▶ _AIM OF THE TASK_
Only the text of the records below belongs in the answer, copied exactly, with pictures omitted.

Web document revisions
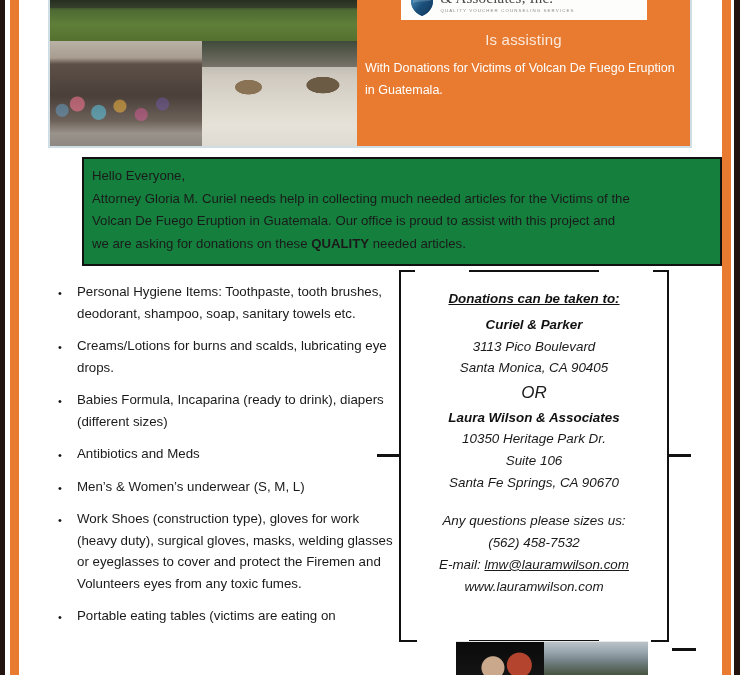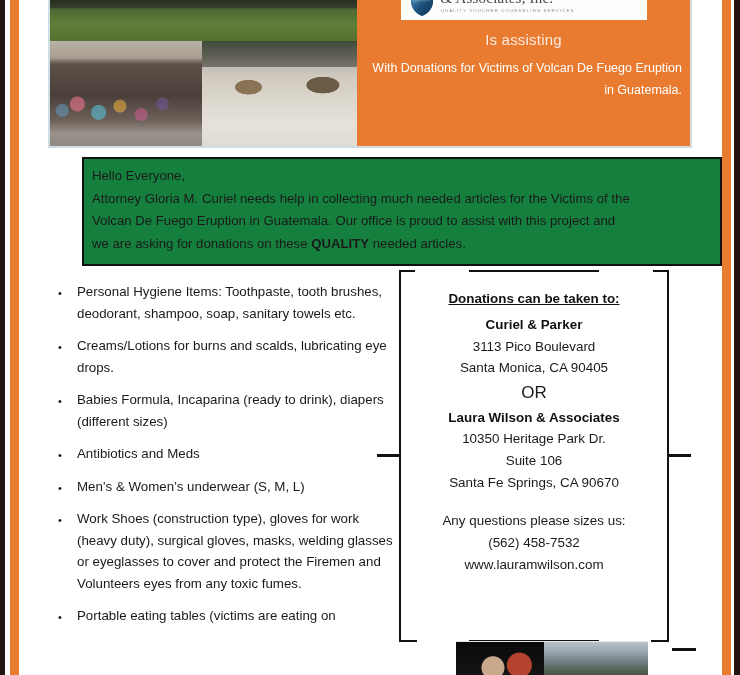--- a/index.html
+++ b/index.html
@@ -101,21 +101,21 @@
     font-size:15px; color:#4a4a4a; letter-spacing:.2px;
   }
   .logo-tag {
     font-size:4.4px; color:#8b8b8b; letter-spacing:1.1px;
     margin-top:3px; text-transform:uppercase;
   }
   .banner-line1 {
     color:#fce9dc; font-size:15px; margin-top:11px; letter-spacing:.2px;
   }
   .banner-line2 {
-    color:#ffffff; font-size:12.5px; text-align:right;
+    color:#ffffff; font-size:12.5px; text-align:left;
     margin-top:10px; line-height:1.75; padding:0 8px;
   }
 
   
   .intro {
     position:absolute; left:50px; top:157px; width:640px; height:109px;
     border:2.5px solid #111; background:#15803d;
     padding:6px 8px 0 8px;
     margin-left:32px;
   }
@@ -156,21 +156,21 @@
     position:absolute; top:182px; width:22px; height:3px; background:#111;
   }
   .don-tick-left  { left:-24px; }
   .don-tick-right { right:-24px; }
   .don-foot-left, .don-foot-right {
     position:absolute; bottom:-2.5px; height:2.5px; background:#fff;
   }
   .don-foot-left  { left:16px;  width:52px; }
   .don-foot-right { right:16px; width:52px; }
 
-  .don-inner { padding-top:19px; }
+  .don-inner { padding-top:19px;font-style:italic; }
   .don-title {
     font-size:13.4px; font-weight:bold; color:#111;
     text-decoration:underline; margin-bottom:8px;
   }
   .don-org {
     font-size:13.4px; font-weight:bold; color:#111;
     line-height:1.62;
   }
   .don-line {
     font-size:13.4px; color:#1a1a1a; line-height:1.62;
@@ -312,20 +312,21 @@
 
       <div class="don-org">Laura Wilson &amp; Associates</div>
       <div class="don-line">10350 Heritage Park Dr.</div>
       <div class="don-line">Suite 106</div>
       <div class="don-line">Santa Fe Springs, CA  90670</div>
 
       <div class="don-spacer"></div>
 
       <div class="don-line">Any questions please sizes us:</div>
       <div class="don-line">(562) 458-7532</div>
+      <div class="don-line"><span>E-mail: </span><a class="don-link" href="#">lmw@lauramwilson.com</a></div>
       <div class="don-line">www.lauramwilson.com</div>
     </div>
   </div>
 
   <div class="bottom-photos">
     <div class="bp-left"></div>
     <div class="bp-right"></div>
   </div>
   <div class="bottom-dash"></div>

▶ _RESULT FOR THIS TASK_
--- a/index.html
+++ b/index.html
@@ -101,21 +101,21 @@
     font-size:15px; color:#4a4a4a; letter-spacing:.2px;
   }
   .logo-tag {
     font-size:4.4px; color:#8b8b8b; letter-spacing:1.1px;
     margin-top:3px; text-transform:uppercase;
   }
   .banner-line1 {
     color:#fce9dc; font-size:15px; margin-top:11px; letter-spacing:.2px;
   }
   .banner-line2 {
-    color:#ffffff; font-size:12.5px; text-align:right;
+    color:#ffffff; font-size:12.5px; text-align:left;
     margin-top:10px; line-height:1.75; padding:0 8px;
   }
 
   
   .intro {
     position:absolute; left:50px; top:157px; width:640px; height:109px;
     border:2.5px solid #111; background:#15803d;
     padding:6px 8px 0 8px;
     margin-left:32px;
   }
@@ -156,21 +156,21 @@
     position:absolute; top:182px; width:22px; height:3px; background:#111;
   }
   .don-tick-left  { left:-24px; }
   .don-tick-right { right:-24px; }
   .don-foot-left, .don-foot-right {
     position:absolute; bottom:-2.5px; height:2.5px; background:#fff;
   }
   .don-foot-left  { left:16px;  width:52px; }
   .don-foot-right { right:16px; width:52px; }
 
-  .don-inner { padding-top:19px; }
+  .don-inner { padding-top:19px;font-style:italic; }
   .don-title {
     font-size:13.4px; font-weight:bold; color:#111;
     text-decoration:underline; margin-bottom:8px;
   }
   .don-org {
     font-size:13.4px; font-weight:bold; color:#111;
     line-height:1.62;
   }
   .don-line {
     font-size:13.4px; color:#1a1a1a; line-height:1.62;
@@ -312,20 +312,21 @@
 
       <div class="don-org">Laura Wilson &amp; Associates</div>
       <div class="don-line">10350 Heritage Park Dr.</div>
       <div class="don-line">Suite 106</div>
       <div class="don-line">Santa Fe Springs, CA  90670</div>
 
       <div class="don-spacer"></div>
 
       <div class="don-line">Any questions please sizes us:</div>
       <div class="don-line">(562) 458-7532</div>
+      <div class="don-line"><span>E-mail: </span><a class="don-link" href="#">lmw@lauramwilson.com</a></div>
       <div class="don-line">www.lauramwilson.com</div>
     </div>
   </div>
 
   <div class="bottom-photos">
     <div class="bp-left"></div>
     <div class="bp-right"></div>
   </div>
   <div class="bottom-dash"></div>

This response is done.